Keywords: future intentions, Gender, Running, Satisfaction, Sporting Event, value.


The number and importance of sporting events, as well as their impact and effects on society, have grown significantly. Sport has become established as a resource for the development of society; as a result, small communities and even entire nations use sporting events as a tool to achieve various objectives, for example for economic, tourism and cultural growth (Fernández-Martínez et al., 2021). It is worth adding the increase in interest in physical activity and participation in recreational competitions, which has led to the proliferation of a greater number of sporting events, mainly races (Angosto-Sánchez et al., 2016), becoming tourist attractions that increase the number of participants year after year.

The literature underlines that even small or medium-scale sporting events, such as the Granada Marathon, can represent a potential form of sustainable tourism development and help communities’ economic development by promoting and diversifying the tourism attraction (Bazzanella, 2019).
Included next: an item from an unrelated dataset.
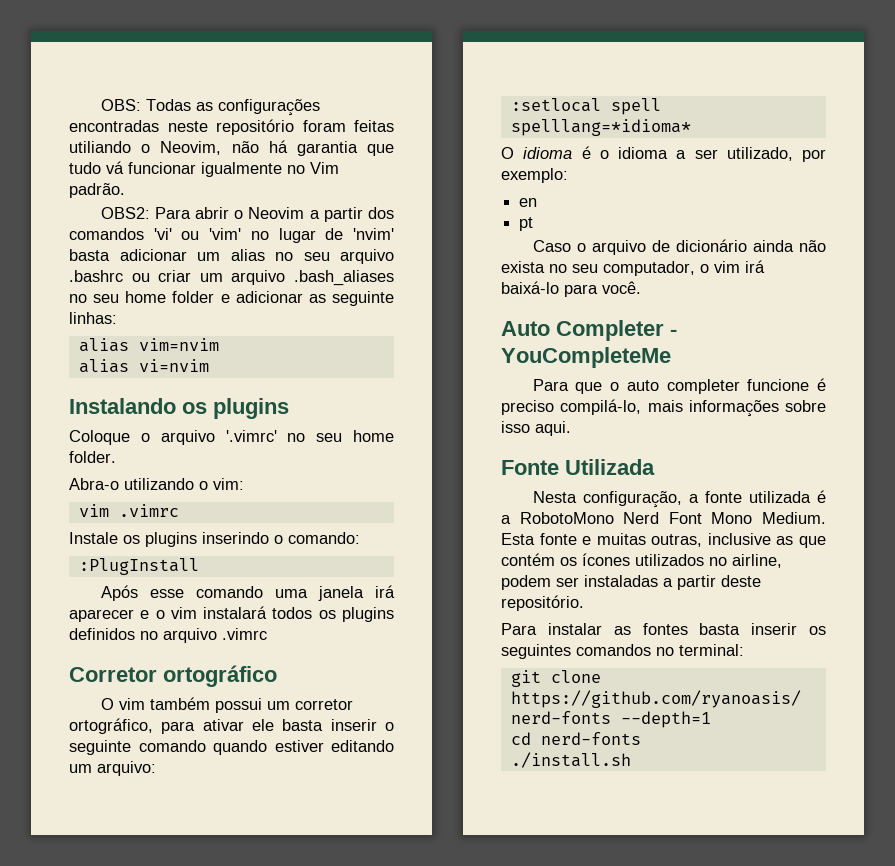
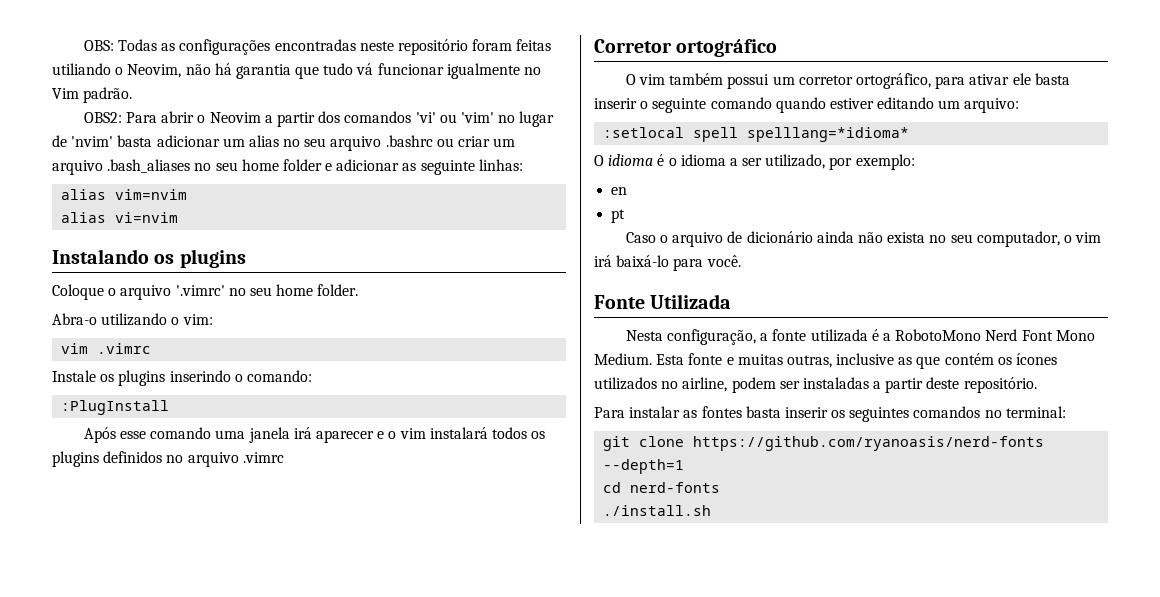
[501,320,677,341] [501,347,671,368] [532,378,826,394] [501,399,826,417] [501,421,571,436] // Auto Completer - YouCompleteMe // Para que o auto completer funcione é preciso compilá-lo, mais informações sobre isso aqui. -> (741, 261) none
The majority of studies are based on large events and spectators’ ratings, so more research is needed on the role of medium and small sporting events that focus on participants’ experiences, as studies on future intentions based on runners’ feedback are few and far between (Fernández-Martínez et al., 2021). Furthermore, few studies focus on gender differentiation, perceptions of quality, value and satisfaction in sport services (Nuviala et al., 2021), and less so when the constructs “central quality” and “future intentions” are included. The few existing studies are limited to the realm of fitness (García-Fernández et al., 2016; León et al., 2020), or sports centres (Berber & Mollaoğulları, 2020; Castillo et al., 2019), but in no case is the variable “future intentions” included.

Literature Review

Relationship Between Central Quality, Functional Quality and Perceived Value.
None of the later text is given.